Image: Sebastiandoe5 [CC BY-SA 4.0], via Wikimedia Commons

Institutions pay tributes, postpone events and announce extra support for staff, as nation mourns

Universities across the UK are opening books of condolence, lowering flags to half-mast and offering emotional support to students and staff after the death of Queen Elizabeth II.

Buckingham Palace confirmed the Queen’s death at the age of 96 on 8 September.

Universities have announced measures to honour the Queen and to pay their tributes.

At the University of St Andrews in Scotland, which the Duke and Duchess of Cambridge attended, principal and vice-chancellor Sally Mapstone told students and staff in an email that the university “will follow a formal mourning protocol as a mark of respect”.

As seen at many universities across the UK, this will include lowering flags to half-mast and opening a book of condolence.

Although work and study activities should continue, Mapstone said extra-curricular activities “should be considered carefully, taking account of the fact that the UK is now in a formal period of mourning”.

Cardiff University was among those advertising spaces “for quiet contemplation and prayer” on its campus following the Queen’s death, and it has highlighted locations for staff and students to lay flowers around the city.

Some institutions have been remembering visits from the Queen.

The University of Oxford highlighted several occasions on which the monarch visited its campus. It also said it would open a book of condolence and hold “a service of thanksgiving and remembrance, giving an opportunity for representatives of the staff and student bodies to pay their respects to The Queen”.

Other universities have promised extra support for students and staff.

For example, Sasha Roseneil, vice-chancellor of the University of Sussex, said the university “will be making resources available to those within the University community who may want support through, or to reflect upon, this very sad moment”.

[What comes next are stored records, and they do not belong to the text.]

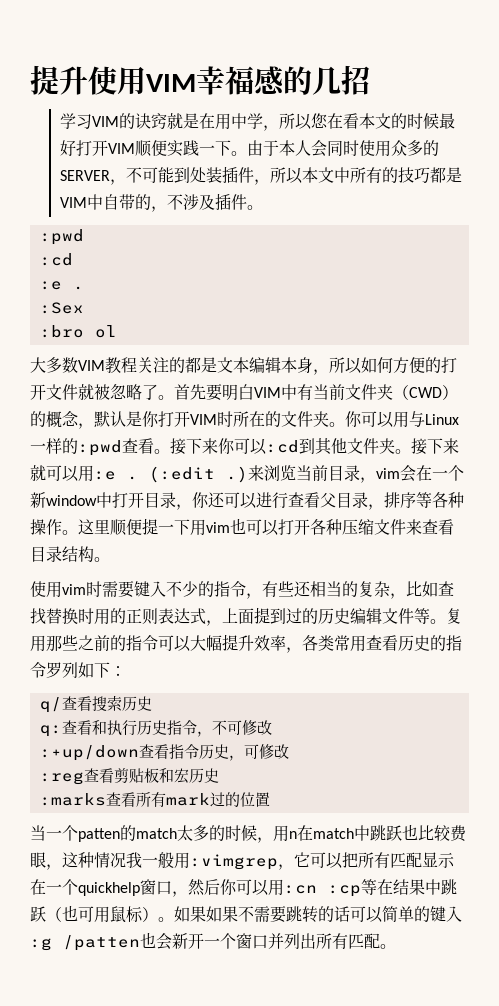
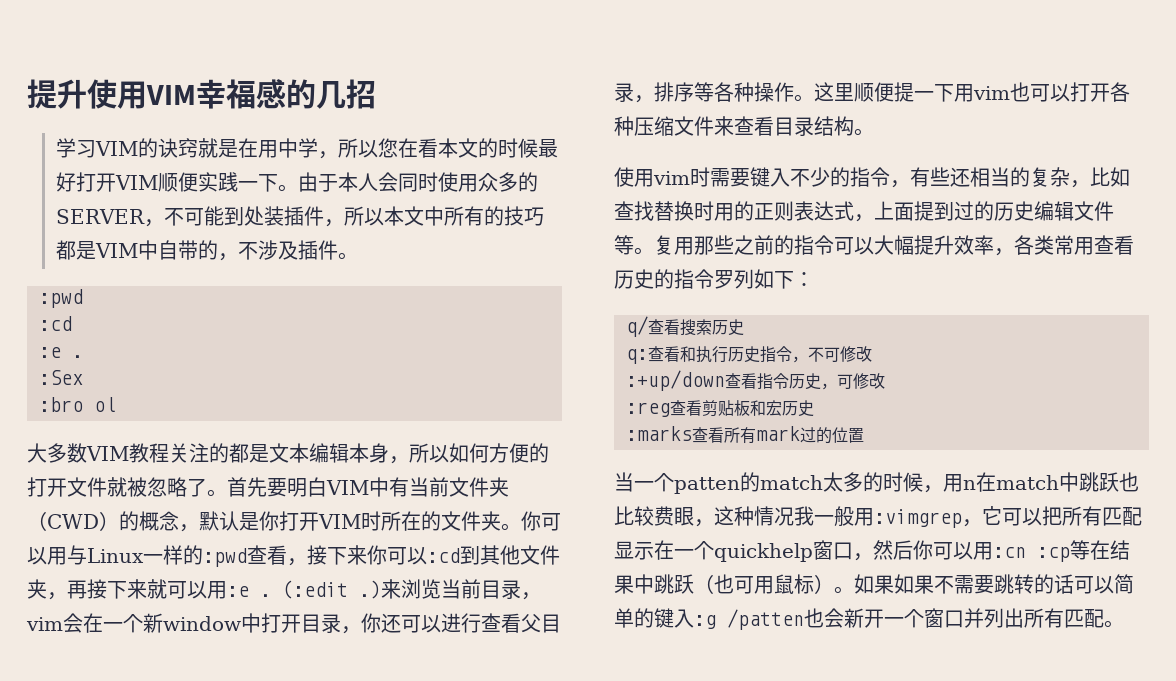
[154,449,170,454] 。 -> [287,558,307,566] ，
[395,449,411,454] 。 -> [47,580,87,600] ，再

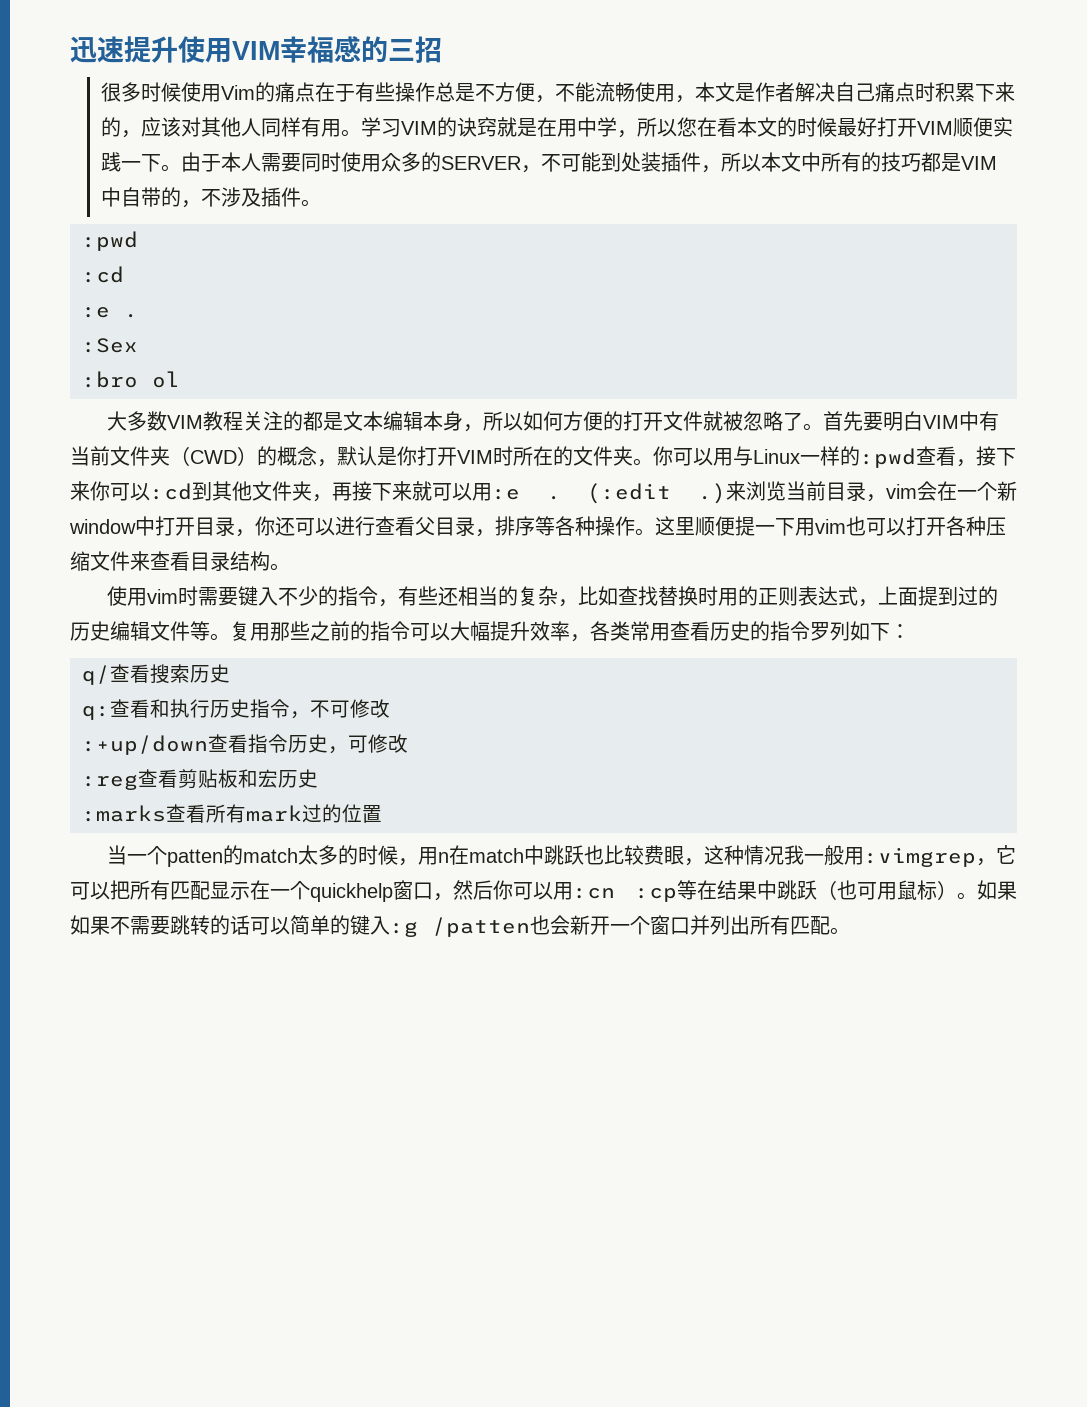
(27, 94) none -> [70,36,124,63] 迅速
[316,81,346,109] 几 -> [388,39,415,61] 三
(376, 94) none -> [101,82,1016,103] [101,117,362,138] 很多时候使用Vim的痛点在于有些操作总是不方便，不能流畅使用，本文是作者解决自己痛点时积累下来的，应该对其他人同样有用。
[377,172,398,192] 会 -> [261,153,302,172] 需要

Research institutes have also been marking the death of the Queen. The Institute of Cancer Research said it had sent a letter of condolence to Princess Anne, chancellor of the University of London, while the Royal Botanical Gardens at Kew, which houses research centre Kew Science, has closed its Kew Gardens and Wakehurst sites today.

Some events have also been postponed, such as Ulster University’s open days at its Coleraine campus on 16 and 17 September, and a virtual tour of its Belfast campus on 10 September, “as a mark of respect”.